Quoi de mieux qu’un manga pour relater la vie de celui qui en fut la figure tutélaire au cours du XXe siècle ? Osamu Tezuka : Biographie retrace sur près de 1 000 pages l’existence relativement courte (61 ans) de celui qui fut surnommé en son pays « Manga no Kamisama » (« le Dieu du Manga »), père fondateur de la bande dessinée japonaise moderne, fort d’une oeuvre pléthorique que l’on découvre peu à peu aujourd’hui en Occident. Cette bande dessinée biographique -genre relativement peu prisé chez nous, mais fréquemment usité au Japon- est l’oeuvre collective de dessinateurs dont certains furent ses assistants, tous issus du studio fondé par le maître en 1973 : Tezuka Productions. Ces derniers ne sont pourtant pas nommément crédités ici, accentuant l’impression troublante de tenir entre les mains une oeuvre posthume de Tezuka ((mort en 1989), tant la fidélité aux codes graphiques et narratifs du maître semble être ici une loi d’airain.

Ce principe de fidélité fait la valeur mais également la limite d’une oeuvre qui tire souvent vers l’hagiographie. Ce premier volume étant consacré à l’enfance et à l’adolescence du maître, on y découvre un Tezuka forcément précoce, devenant très rapidement un bourreau de travail à l’imagination débridée et à la curiosité insatiable. Les principales sources de l’ouvrage sont d’ailleurs les nombreux essais et récits dessinés que l’auteur, bâtisseur de son propre mythe, a consacrés à cette période de sa vie.

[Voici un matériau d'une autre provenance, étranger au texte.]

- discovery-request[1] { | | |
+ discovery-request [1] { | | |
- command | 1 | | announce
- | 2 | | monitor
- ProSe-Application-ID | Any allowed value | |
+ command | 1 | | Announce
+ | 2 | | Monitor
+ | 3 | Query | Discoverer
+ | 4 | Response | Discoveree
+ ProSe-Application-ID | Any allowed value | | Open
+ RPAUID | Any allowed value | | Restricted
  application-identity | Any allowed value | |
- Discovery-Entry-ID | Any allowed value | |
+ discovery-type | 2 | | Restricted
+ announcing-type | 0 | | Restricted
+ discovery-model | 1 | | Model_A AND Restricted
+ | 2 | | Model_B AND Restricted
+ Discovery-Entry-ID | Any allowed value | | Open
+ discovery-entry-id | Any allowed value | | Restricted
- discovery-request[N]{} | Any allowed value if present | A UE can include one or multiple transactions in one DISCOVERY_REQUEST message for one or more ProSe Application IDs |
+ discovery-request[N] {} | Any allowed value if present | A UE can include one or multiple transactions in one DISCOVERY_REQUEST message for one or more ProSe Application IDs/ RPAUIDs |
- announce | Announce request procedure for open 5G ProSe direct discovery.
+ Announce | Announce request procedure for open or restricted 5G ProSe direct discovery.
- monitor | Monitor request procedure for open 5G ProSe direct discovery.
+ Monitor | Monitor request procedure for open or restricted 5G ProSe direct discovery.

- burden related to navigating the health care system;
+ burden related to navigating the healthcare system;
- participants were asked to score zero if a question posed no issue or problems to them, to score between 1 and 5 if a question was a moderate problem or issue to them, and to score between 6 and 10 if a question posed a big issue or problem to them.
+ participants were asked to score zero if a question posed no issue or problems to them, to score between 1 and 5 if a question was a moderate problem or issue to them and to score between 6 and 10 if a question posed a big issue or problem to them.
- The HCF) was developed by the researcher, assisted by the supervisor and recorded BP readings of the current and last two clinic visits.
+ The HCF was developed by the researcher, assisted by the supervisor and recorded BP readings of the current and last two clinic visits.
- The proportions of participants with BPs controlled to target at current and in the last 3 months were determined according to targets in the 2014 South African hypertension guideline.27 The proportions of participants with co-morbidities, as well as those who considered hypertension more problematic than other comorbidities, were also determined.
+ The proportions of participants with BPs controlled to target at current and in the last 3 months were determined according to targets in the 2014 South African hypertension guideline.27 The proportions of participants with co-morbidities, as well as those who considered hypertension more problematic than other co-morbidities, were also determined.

De fait, tout concourre ici à créer le portrait d’un artiste aux capacités quasiment surhumaines -cf. le passage décrivant la prodigieuse rapidité avec laquelle il assimile ses lectures- et à la vie exemplaire, dans lequel l’absence de témoignages contradictoires se fait cruellement sentir. Tout aussi regrettable est le récit souvent édulcoré de la carrière de Tezuka, à l’exemple des relations paradoxales qu’il entretenait avec son mentor Shichima Sakai, qui remaniait son travail à ses débuts, ici passées sous silence.

Cette biographie autorisée, qui s’apparente plutôt à La Vie des Saints qu’à La Face cachée d’un génie (la bio licencieuse d’Hitchcock par Donald Spoto), reste néanmoins d’un intérêt premier pour quiconque s’intéresse au fabuleux développement de la BD nippone après-guerre, tant le nom de Tezuka, bien plus encore que celui d’Hergé en Europe, lui est intrinsèquement lié. On regrette cependant le manque d’aspérité d’un témoignage précieux mais partiel, manquant singulièrement de recul. Et de crédibilité.